HOW TO COMPLETE THIS TASK
Transcribe the records word for word, beginning with the first line and ending with the line that contains "-760,21 +760,21 @@"; include nothing else.

○ ○ ○ ○

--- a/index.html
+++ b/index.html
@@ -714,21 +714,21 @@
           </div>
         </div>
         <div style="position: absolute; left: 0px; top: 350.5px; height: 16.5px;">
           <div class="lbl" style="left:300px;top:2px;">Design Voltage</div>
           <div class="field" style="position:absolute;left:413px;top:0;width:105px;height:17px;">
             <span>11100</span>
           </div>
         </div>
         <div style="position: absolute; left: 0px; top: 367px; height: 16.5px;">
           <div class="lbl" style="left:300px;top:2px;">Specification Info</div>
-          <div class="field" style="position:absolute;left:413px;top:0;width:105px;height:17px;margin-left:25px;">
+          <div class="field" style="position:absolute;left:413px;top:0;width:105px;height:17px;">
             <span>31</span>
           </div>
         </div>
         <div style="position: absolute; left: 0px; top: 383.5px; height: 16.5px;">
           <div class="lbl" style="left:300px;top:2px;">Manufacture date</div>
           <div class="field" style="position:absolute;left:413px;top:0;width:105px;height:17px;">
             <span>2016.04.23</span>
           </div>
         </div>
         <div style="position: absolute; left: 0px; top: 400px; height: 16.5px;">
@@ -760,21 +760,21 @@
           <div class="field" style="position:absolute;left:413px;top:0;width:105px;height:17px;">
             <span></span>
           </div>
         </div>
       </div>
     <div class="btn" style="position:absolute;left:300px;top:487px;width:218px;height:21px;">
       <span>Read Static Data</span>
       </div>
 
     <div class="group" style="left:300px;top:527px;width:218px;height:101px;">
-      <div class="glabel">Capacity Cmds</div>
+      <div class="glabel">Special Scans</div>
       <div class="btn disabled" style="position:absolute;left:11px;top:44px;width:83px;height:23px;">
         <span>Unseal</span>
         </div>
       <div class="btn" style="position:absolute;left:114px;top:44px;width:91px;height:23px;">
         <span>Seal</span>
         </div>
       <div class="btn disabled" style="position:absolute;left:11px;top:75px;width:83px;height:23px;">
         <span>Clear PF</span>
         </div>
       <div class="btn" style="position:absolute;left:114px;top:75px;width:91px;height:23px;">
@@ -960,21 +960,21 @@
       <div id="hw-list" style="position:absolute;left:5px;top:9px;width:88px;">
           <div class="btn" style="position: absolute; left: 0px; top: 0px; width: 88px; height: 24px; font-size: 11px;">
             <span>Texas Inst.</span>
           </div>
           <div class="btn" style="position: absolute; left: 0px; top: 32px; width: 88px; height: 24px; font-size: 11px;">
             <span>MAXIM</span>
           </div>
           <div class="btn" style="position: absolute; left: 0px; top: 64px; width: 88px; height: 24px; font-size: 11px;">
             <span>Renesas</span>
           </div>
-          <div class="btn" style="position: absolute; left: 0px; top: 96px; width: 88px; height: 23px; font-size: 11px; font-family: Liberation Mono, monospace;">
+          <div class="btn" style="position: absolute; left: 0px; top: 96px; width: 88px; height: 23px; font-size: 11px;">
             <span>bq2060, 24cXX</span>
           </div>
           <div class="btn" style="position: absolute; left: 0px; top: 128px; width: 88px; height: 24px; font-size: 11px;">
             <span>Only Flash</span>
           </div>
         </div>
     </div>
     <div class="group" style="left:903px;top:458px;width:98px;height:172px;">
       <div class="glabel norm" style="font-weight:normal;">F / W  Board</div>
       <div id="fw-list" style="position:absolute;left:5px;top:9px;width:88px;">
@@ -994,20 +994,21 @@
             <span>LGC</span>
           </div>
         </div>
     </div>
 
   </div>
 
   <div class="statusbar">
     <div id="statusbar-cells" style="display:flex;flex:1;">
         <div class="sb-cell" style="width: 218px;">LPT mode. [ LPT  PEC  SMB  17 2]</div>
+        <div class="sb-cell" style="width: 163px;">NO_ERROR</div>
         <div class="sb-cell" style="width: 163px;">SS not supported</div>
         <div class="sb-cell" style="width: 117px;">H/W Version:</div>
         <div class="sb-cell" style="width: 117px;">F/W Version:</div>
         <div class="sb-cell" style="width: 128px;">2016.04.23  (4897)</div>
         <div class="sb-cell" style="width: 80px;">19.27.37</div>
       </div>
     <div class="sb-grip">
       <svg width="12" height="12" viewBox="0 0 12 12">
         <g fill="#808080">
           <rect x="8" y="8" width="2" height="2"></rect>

○ ○ ○ ○

FINISHED EXERCISE
--- a/index.html
+++ b/index.html
@@ -714,21 +714,21 @@
           </div>
         </div>
         <div style="position: absolute; left: 0px; top: 350.5px; height: 16.5px;">
           <div class="lbl" style="left:300px;top:2px;">Design Voltage</div>
           <div class="field" style="position:absolute;left:413px;top:0;width:105px;height:17px;">
             <span>11100</span>
           </div>
         </div>
         <div style="position: absolute; left: 0px; top: 367px; height: 16.5px;">
           <div class="lbl" style="left:300px;top:2px;">Specification Info</div>
-          <div class="field" style="position:absolute;left:413px;top:0;width:105px;height:17px;margin-left:25px;">
+          <div class="field" style="position:absolute;left:413px;top:0;width:105px;height:17px;">
             <span>31</span>
           </div>
         </div>
         <div style="position: absolute; left: 0px; top: 383.5px; height: 16.5px;">
           <div class="lbl" style="left:300px;top:2px;">Manufacture date</div>
           <div class="field" style="position:absolute;left:413px;top:0;width:105px;height:17px;">
             <span>2016.04.23</span>
           </div>
         </div>
         <div style="position: absolute; left: 0px; top: 400px; height: 16.5px;">
@@ -760,21 +760,21 @@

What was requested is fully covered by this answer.